I have nearly 21,000 email messages in my inbox. I don't file, archive, or delete anything.

Think this hands-off approach is a bloody mess? Personally, I think my approach is working--I try to touch email messages as few times as possible, spend zero time organizing them and feel confident if I ever need to search for a keyword or for someone who works at a particular company, Gmail's search capabilities can find it in my massive pile.

Yet I'm doing it all wrong, according to email-filtering service Sanebox, which advises the opposite strategy--one in which you let its algorithms sift through all your messages and organize them neatly into manageable folders that do all sorts of neat tricks. I've tried it, and it is, indeed, slick.

In fact, the folks at Sanebox argue that keeping all your mail in your inbox is "terrible for your productivity," the company opined in a really helpful (and entertaining) list of 100 email hacks it recently compiled.

Here's a roundup of the company's best tips.

Turn off notifications.

You're humming along with work swimmingly and you hear it--the ping on your phone that tells you an email just landed in your inbox. Now you're curious, so you hop in there to see whom it's from and your productivity just stopped dead still. Unless you're waiting for some time-sensitive critical message, don't give yourself an excuse to keep checking email. Silence notifications wherever you're getting them (including visual pop-ups on the desktop). A better bet is to set aside a few times during the day to deal with email.

Never unsubscribe from suspicious emails.

Hate spam? One way to get even more of it is to hit an Unsubscribe link in a message you're not sure why you're getting. If you do, you could end up at a website where you're asked to input your email address to confirm your desire to unsubscribe. Now the spammer has verified your email address (it was only a guess that landed the original message in your inbox) and can sell it to others who will barrage you with messages.

Don't use images in your signature.

Sometimes people are looking for a particular file and filter their messages according to which ones include attachments. By including an image (which becomes an attachment) in your signature, you're actually mucking up their search results. Plus, tossing around unnecessary graphics is a waste of bandwidth.

Don't use email to discuss a difficult subject.

If someone at work needs straightening out, don't do it on email, particularly if there's a chance the discussion could become contentious or if someone could be hurt or offended. It's much easier to gauge someone's emotions and respond appropriately on the phone, via video chat, or even better, in person.

Never email your credit card information.

Unencrypted email is not secure, so you don't want to use it to communicate any kind of confidential information. For one thing, a message may have to cross any number of networks before a recipient gets it, and once it arrives, how will that person store it? What if his or her system is compromised?

Forget about attachments and use links instead.

Dropbox, Google Drive, Microsoft SkyDrive, and the like are great because you can share a file with others and as soon as someone makes an edit to it, the change is viewable by everyone who has access. Attachments, on the other hand, are static--if you find yourself in an email volley including various iterations of the same document, things can get confusing. With a URL linking to the cloud, however, version control isn't a worry.

Stop scanning and faxing.

If you've ever been emailed a contract to physically sign and return to someone, you know what a pain this can be. You either have to print it out and find an actual fax machine or take the time to scan, save, and attach each page into an email.

Instead, use an online fax service such as Hello Fax. The first five pages are free; after that, plans start at $10 a month.

Amp your network right inside email.

Rapportive is a free tool for Gmail users that adds a sidebar to each message you receive that shows you what the person looks like, information about what he or she does, where he or she is located, as well as what social networks he or she uses. The best part is this: Directly within the window, you can send a LinkedIn connection invitation, add someone to a Google+ circle, follow him or her on Twitter, or friend him or her on Facebook.

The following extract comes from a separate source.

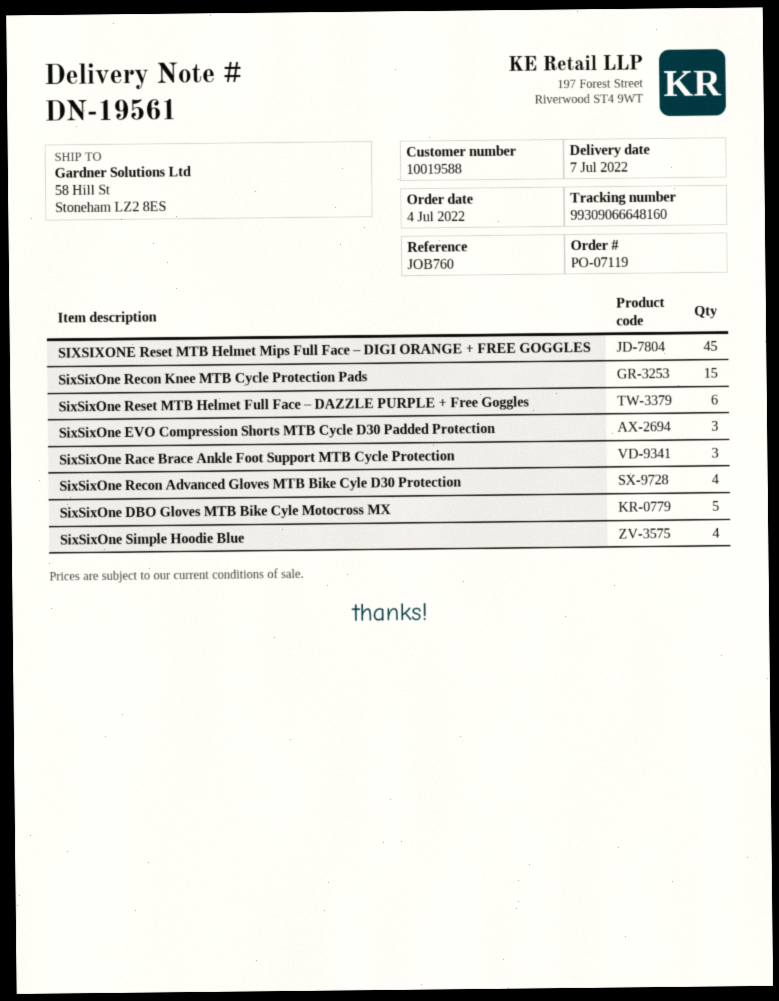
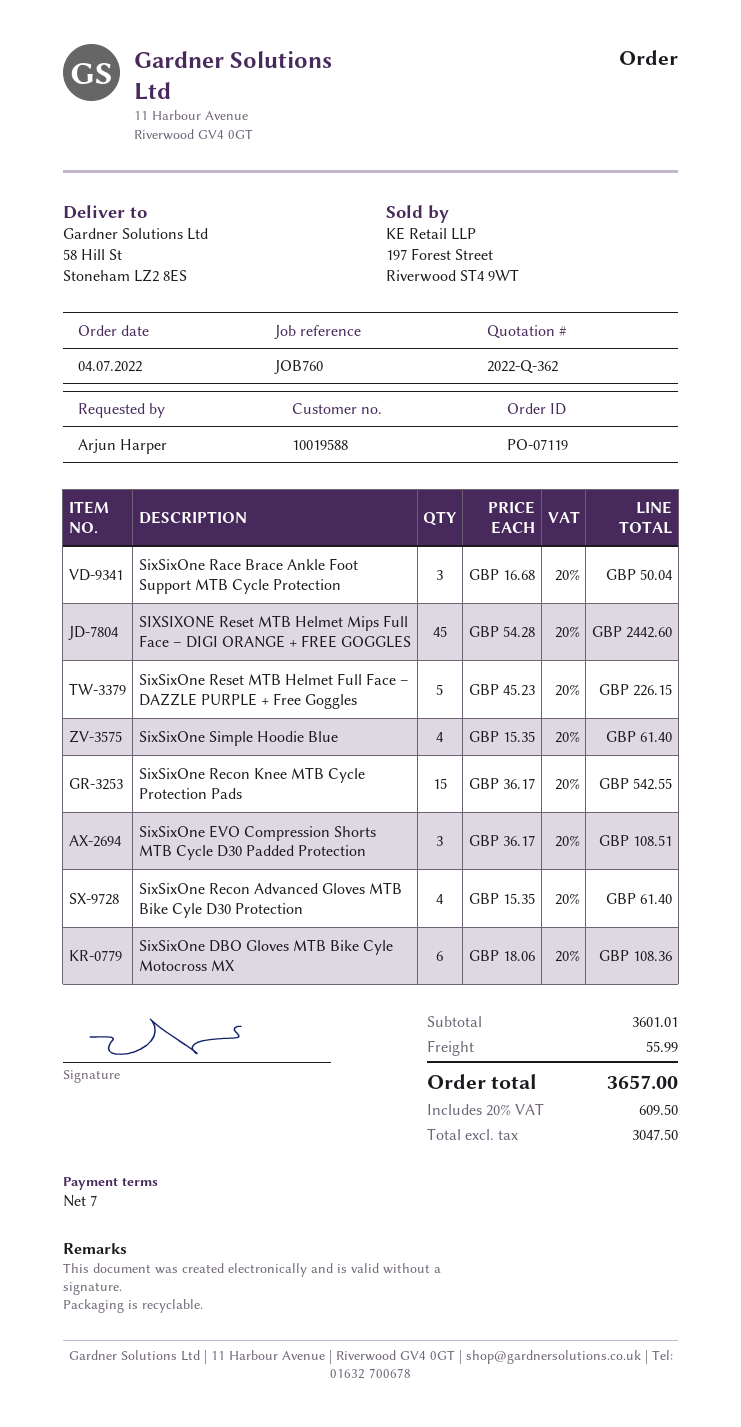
SixSixOne Reset MTB Helmet Full Face – DAZZLE PURPLE + Free Goggles: 6 -> 5
SixSixOne DBO Gloves MTB Bike Cyle Motocross MX: 5 -> 6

Fill in the recipient last.

There's nothing worse than accidentally sending a message before you intend to. Save yourself this embarrassment by leaving the "To" field empty until your missive is perfect. Gmail users can also use Google's Undo Send feature, which gives you a few seconds after you hit Send to change your mind. To turn it on, go to Settings (the cog on the right of your Gmail window), then Labs, where you'll find the feature plus a slew of others you might find helpful.

Use an unguessable password that's different for each account.

You've heard this one before, but it bears repeating because lots of people still get in trouble for not heeding this advice. Your email password absolutely has to be one that someone can't guess and one that you don't use with any other account.

To ensure it can't be guessed, use the first letters of a memorable phrase, such as yamsmosymmhwsag, a 15-character password (longer is better) taken from "You are my sunshine, my only sunshine. You make me happy when skies are gray."

Another trick: Think of a two-word phrase at least eight characters long that you can remember, such as "SteakBurrito" and pepper it with symbols that look like letters, like this: St3@kBurr!t0. Then, for each site for which you need a unique password, take the first and fourth letter of the site and stick it in the middle of your skeleton key. So, for Facebook, your password would be St3@kfeBurr!t0.

And don't store all your various passwords on paper or in a file somewhere but in a password manager such as LastPass. Not only can the service generate unique passwords, it's free and available as a plug-in for all the major browsers.